## WORK TO BE COMPLETED
Would you please give the entries again word for word, with no images in your copy?
━━━━━ THE DATA
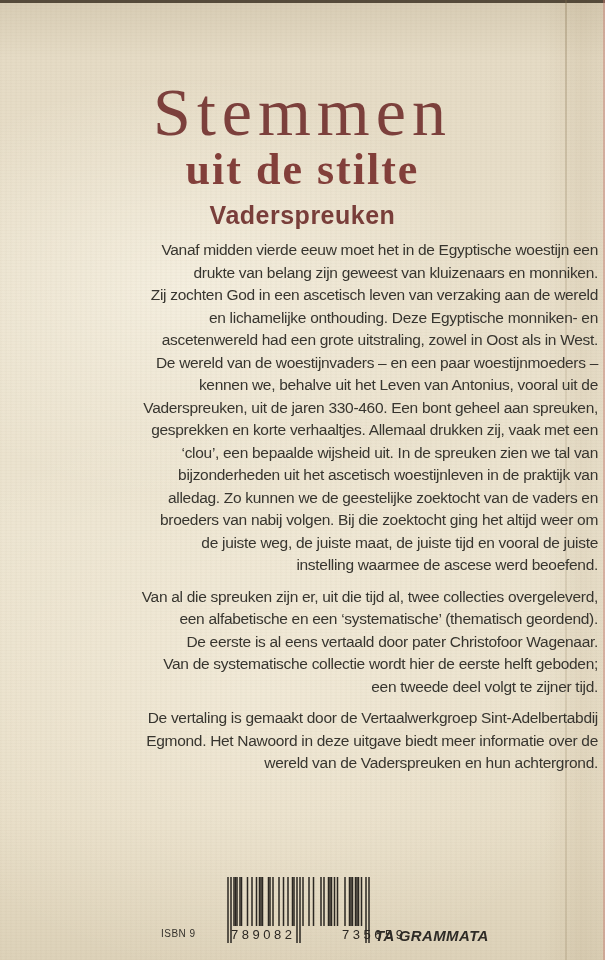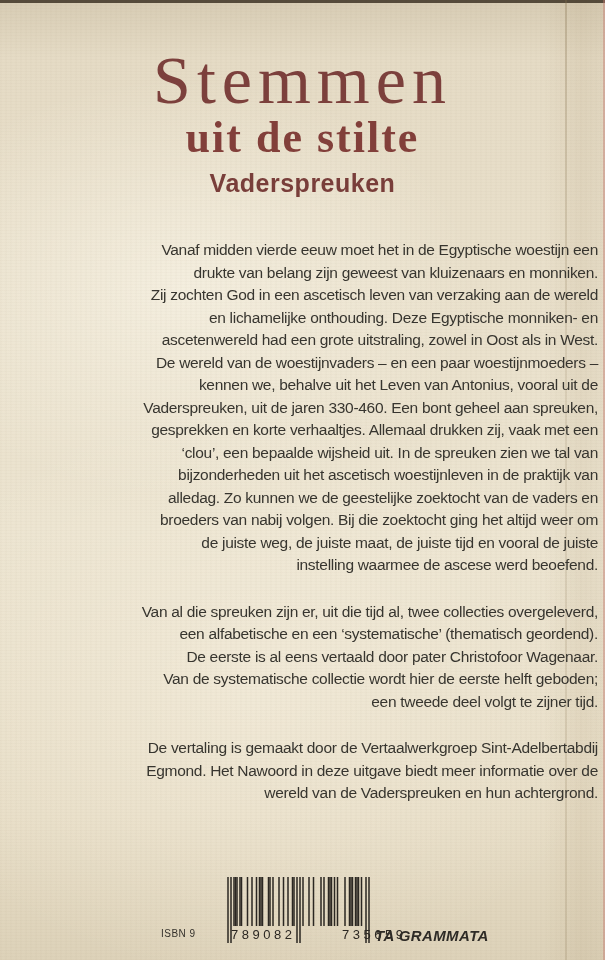--- a/index.html
+++ b/index.html
@@ -28,7 +28,7 @@
   .right-edge{position:absolute;top:0;right:0;width:2px;height:100%;background:rgba(193,122,112,0.45);}
 
   .titles{position:absolute;top:46px;left:0;width:100%;text-align:center;color:#7c403c;}
-  .t1{font-family:"Liberation Serif",serif;font-weight:400;font-size:68px;line-height:1;letter-spacing:6px;}
+  .t1{font-family:"Liberation Serif",serif;font-weight:400;font-size:68px;line-height:1;letter-spacing:6px;margin-top:32px;}
   .t2{font-family:"Liberation Serif",serif;font-weight:700;font-size:44px;line-height:1;letter-spacing:2px;margin-top:2px;color:#823f3a;}
   .sub{font-weight:700;font-size:25px;letter-spacing:.5px;margin-top:9px;color:#793e3a;}
 

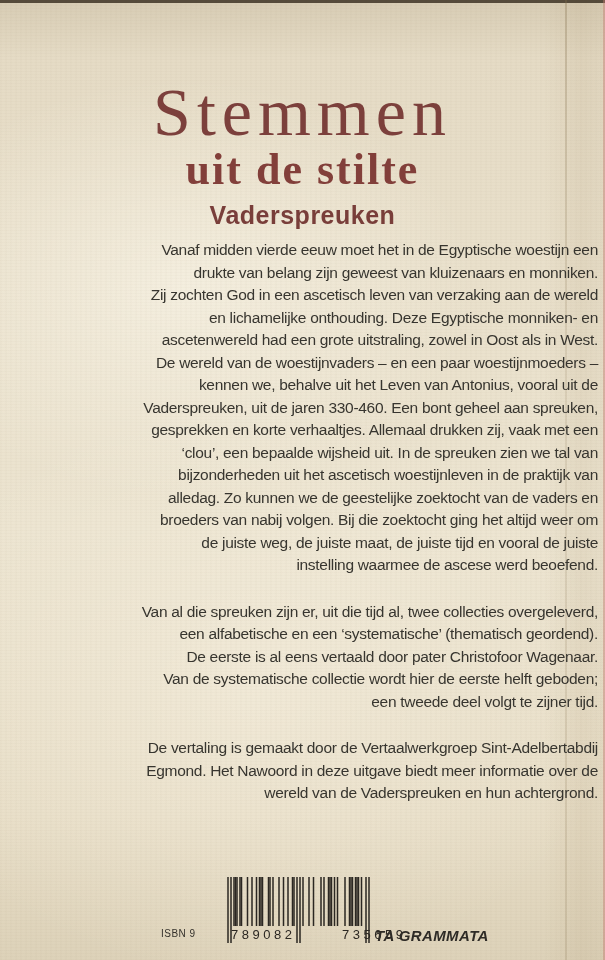--- a/index.html
+++ b/index.html
@@ -36,7 +36,7 @@
          font-size:15.5px;line-height:22.5px;letter-spacing:-0.3px;}
   .para{margin:0;white-space:pre;text-align:right;}
   .para.indent{text-indent:19px;}
-  .para.gap{margin-top:24px;}
+  .para.gap{margin-top:9px;}
 
   .barcode{position:absolute;left:227px;top:877px;}
   .digits{position:absolute;top:927px;font-size:13px;letter-spacing:3.5px;color:#2b2722;

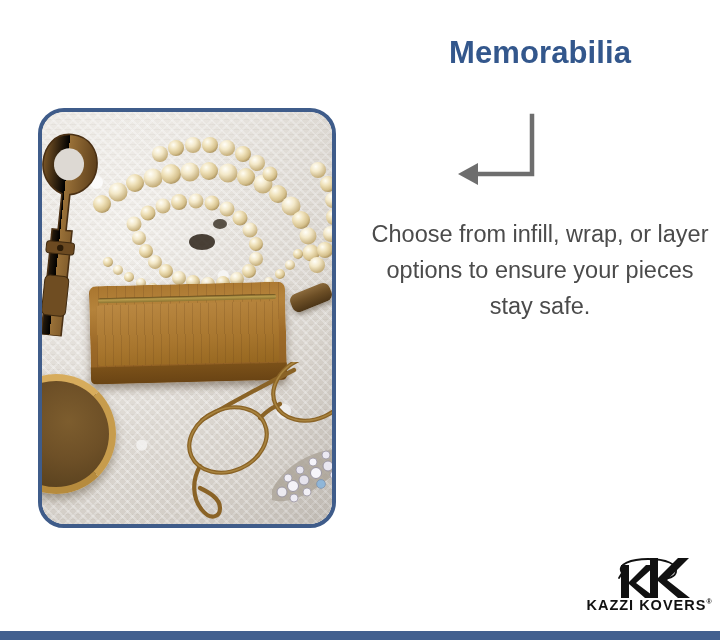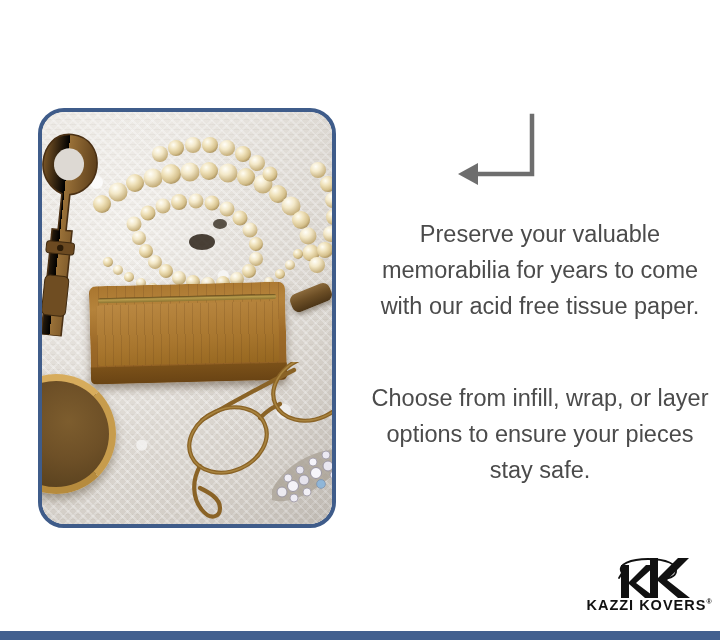--- a/index.html
+++ b/index.html
@@ -418,6 +418,7 @@
 
   <div class="right-col">
 
+    <div class="page-title">Memorabilia</div>
 
     <svg class="elbow-arrow" viewBox="0 0 90 80">
       <path d="M80 6 L80 64 L22 64" fill="none" stroke="#6e6e6e" stroke-width="4.5" stroke-linecap="square" stroke-linejoin="miter"></path>

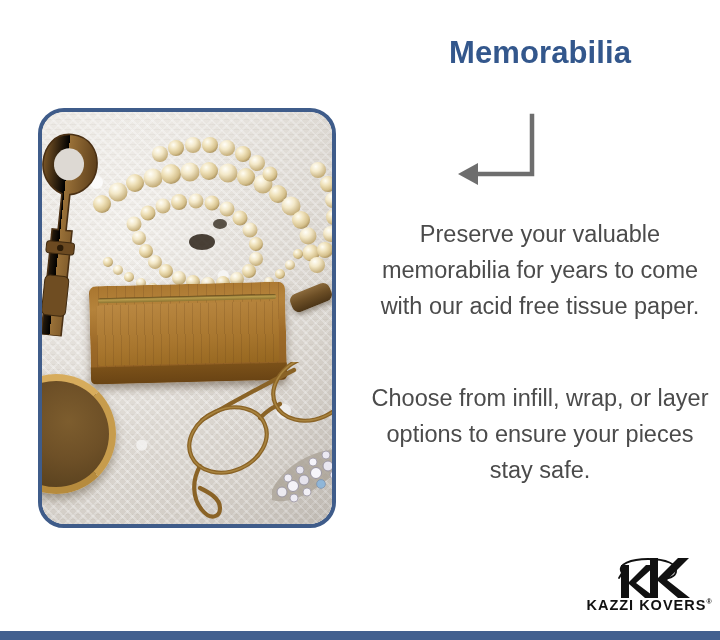--- a/index.html
+++ b/index.html
@@ -426,7 +426,6 @@
     </svg>
 
     <div class="body-copy">
-      <p class="para">Preserve your valuable memorabilia for years to come with our acid free tissue paper.</p>
       <p class="para">Choose from infill, wrap, or layer options to ensure your pieces stay safe.</p>
     </div>
   </div>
━━━━━━━━━━
## THE COMPLETED TASK
--- a/index.html
+++ b/index.html
@@ -28,7 +28,7 @@
   .right-edge{position:absolute;top:0;right:0;width:2px;height:100%;background:rgba(193,122,112,0.45);}
 
   .titles{position:absolute;top:46px;left:0;width:100%;text-align:center;color:#7c403c;}
-  .t1{font-family:"Liberation Serif",serif;font-weight:400;font-size:68px;line-height:1;letter-spacing:6px;}
+  .t1{font-family:"Liberation Serif",serif;font-weight:400;font-size:68px;line-height:1;letter-spacing:6px;margin-top:32px;}
   .t2{font-family:"Liberation Serif",serif;font-weight:700;font-size:44px;line-height:1;letter-spacing:2px;margin-top:2px;color:#823f3a;}
   .sub{font-weight:700;font-size:25px;letter-spacing:.5px;margin-top:9px;color:#793e3a;}
 

--- a/index.html
+++ b/index.html
@@ -36,7 +36,7 @@
          font-size:15.5px;line-height:22.5px;letter-spacing:-0.3px;}
   .para{margin:0;white-space:pre;text-align:right;}
   .para.indent{text-indent:19px;}
-  .para.gap{margin-top:24px;}
+  .para.gap{margin-top:9px;}
 
   .barcode{position:absolute;left:227px;top:877px;}
   .digits{position:absolute;top:927px;font-size:13px;letter-spacing:3.5px;color:#2b2722;

--- a/index.html
+++ b/index.html
@@ -418,6 +418,7 @@
 
   <div class="right-col">
 
+    <div class="page-title">Memorabilia</div>
 
     <svg class="elbow-arrow" viewBox="0 0 90 80">
       <path d="M80 6 L80 64 L22 64" fill="none" stroke="#6e6e6e" stroke-width="4.5" stroke-linecap="square" stroke-linejoin="miter"></path>

--- a/index.html
+++ b/index.html
@@ -426,7 +426,6 @@
     </svg>
 
     <div class="body-copy">
-      <p class="para">Preserve your valuable memorabilia for years to come with our acid free tissue paper.</p>
       <p class="para">Choose from infill, wrap, or layer options to ensure your pieces stay safe.</p>
     </div>
   </div>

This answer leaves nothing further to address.